November is too dark, everyone (including me) has a cold, November is rainy, November is blah, blah, blah. Everyone hates November; even folk who have their birthdays in November are scunnered by it.
Some effort is required to not let the November Black Dog* turn into the December Black Dog* and then inevitably the four month old Winter Black Dog* who stinks of dog sweat, shits on your carpet and bites any visitors that come to your home.
I am going to make an effort in the following departments:
1. Every time the sun comes out I am going outside, even if it’s just for ten minutes. (Ten minutes may the accumulative time of actual sunshine in the North of Scotland in the next four months, I know. I am prepared for that eventuality)
2. I am going to have a beauty treatment every week, whether self administered or paid for. I may even fake tan to bring more sunshine into my life. I will paint my toenails even though no-one else gets to see them.
3. I am never going outside less than presentable. I will say to myself every time I leave the house “Would you be satisfied looking like this whilst bumping into an ex-boyfriend who you would like to leave feeling he missed out?” If the answer is “God...no!” I turn back in and improve accordingly.
4. I am going to get up every morning and force myself to smile before I do anything else. I will check myself doing this in the mirror just to make sure it’s not a grimace.
5. I am going to play music I like first thing every morning. I am going to compile an “I Love Winter” playlist on my computer tonight. To help trick my mind somewhat it will include tracks like “Summertime” by The Fresh Prince and Jazzy Jeff and lots of Brazilian Samba Music. It can’t fail. Suggestions welcome by the way.
6. I am not going to let November stop me from doing things I normally only do in summer, like going to the beach (not for swimming obviously, I’m not suicidal- people die in the North Sea.
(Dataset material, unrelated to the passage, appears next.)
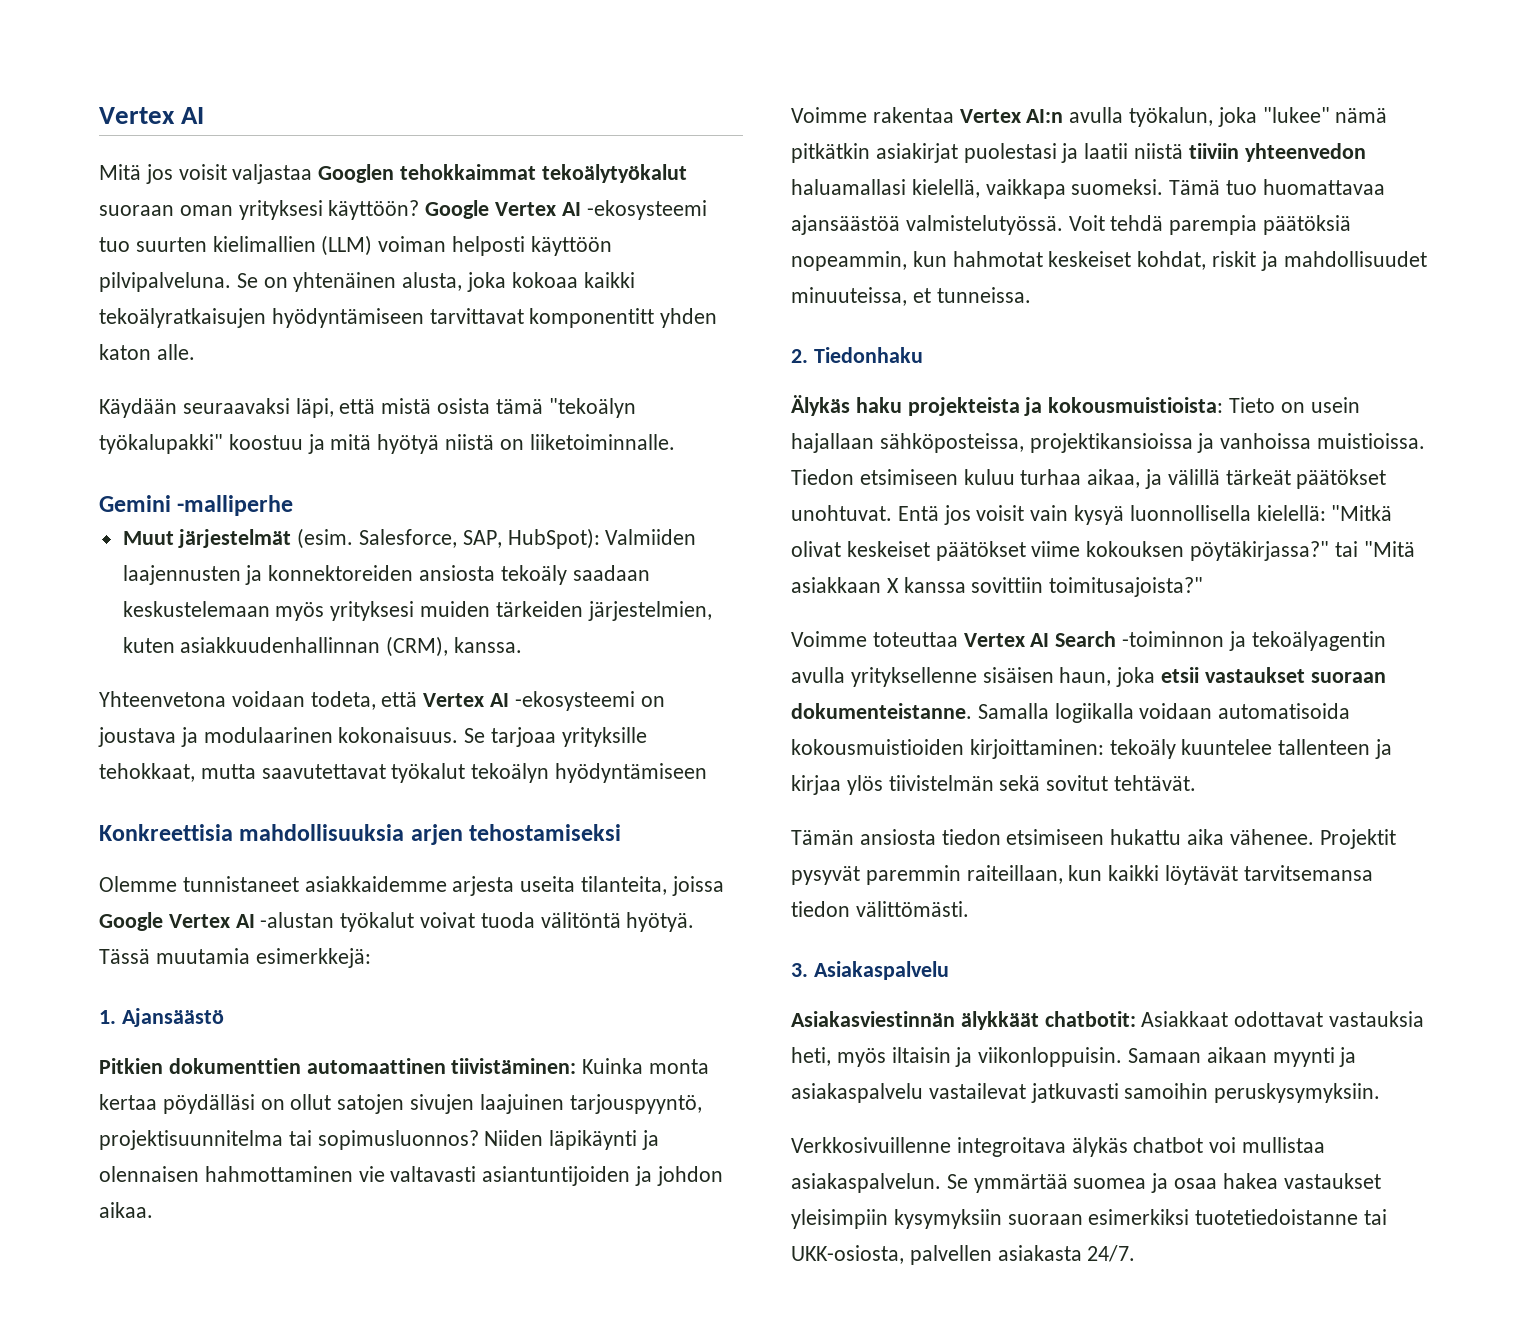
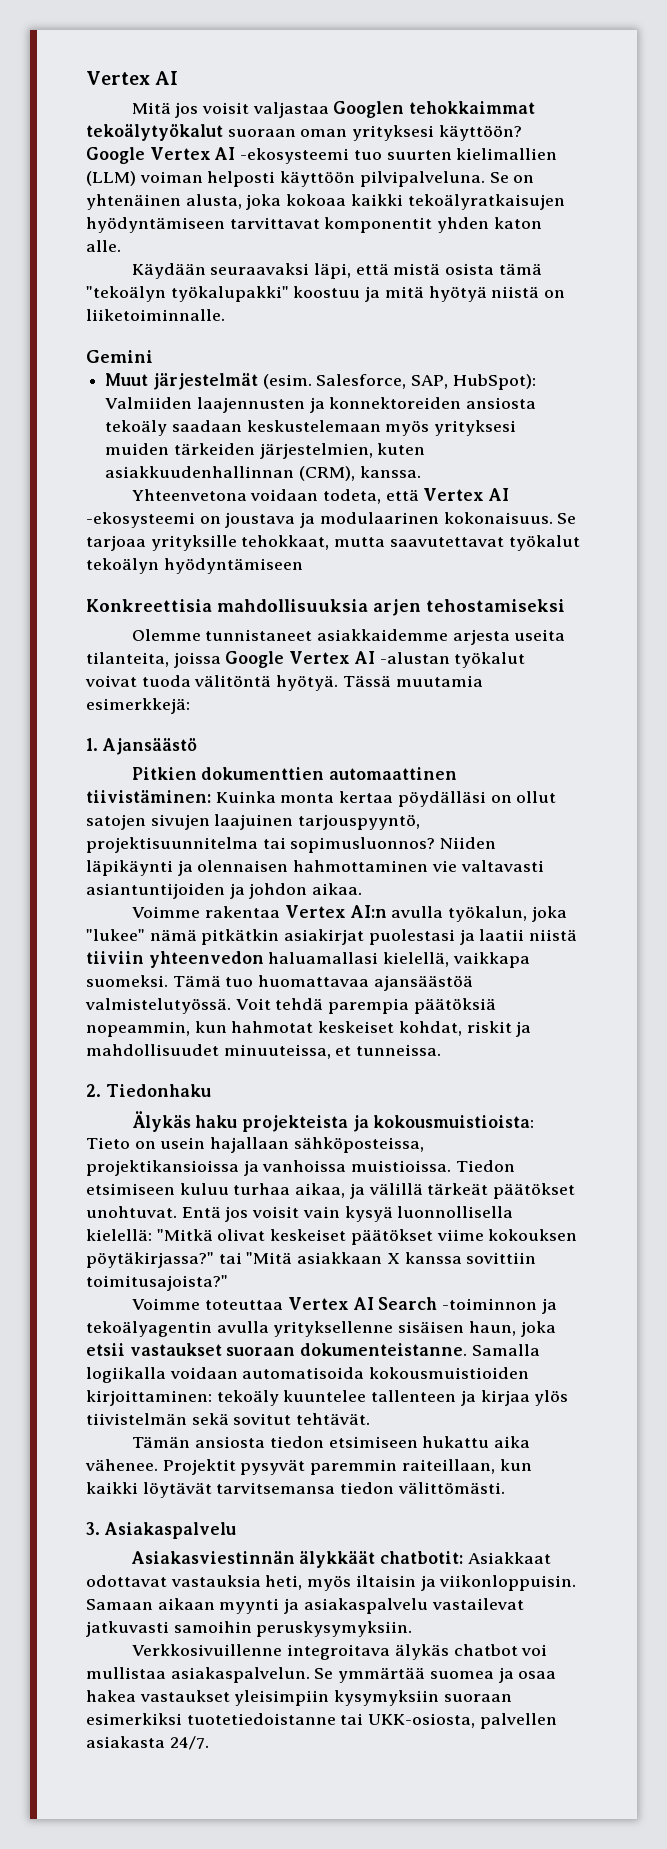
- Se on yhtenäinen alusta, joka kokoaa kaikki tekoälyratkaisujen hyödyntämiseen tarvittavat komponentitt yhden katon alle.
+ Se on yhtenäinen alusta, joka kokoaa kaikki tekoälyratkaisujen hyödyntämiseen tarvittavat komponentit yhden katon alle.
- Gemini -malliperhe
+ Gemini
Apparently at the moment you've got four minutes survival time without a wet suit/dry suit/Arran jumper).
7. I will NOT bitch about the impending Christmas festivities. This is one of my favourite topics of conversation but I can’t change anything and it isn’t good for my karma so I must stop. I must remember why I used to love Christmas and learn to love it again.
8. I will not cry if anyone who lives in, or is going somewhere warm contacts me. (A business contact today cancelled a meeting with me on Wednesday as he “had been called away urgently to Mexico." My reaction to this was vitriolic, to say the least). Instead of growling expletives, I will say something like, “But they are missing the incredible UK change of the seasons, what a shame for them!”
*I do actually have a real life black dog as regular Misssives readers will know, and he is a joy and cannot be associated with depression in any way, unless he eats any of my shoes. Apologies to any actual black dogs out there who are offended at the metaphors used in this post. We here at the Misssives are all about loving the real life actual black dogs.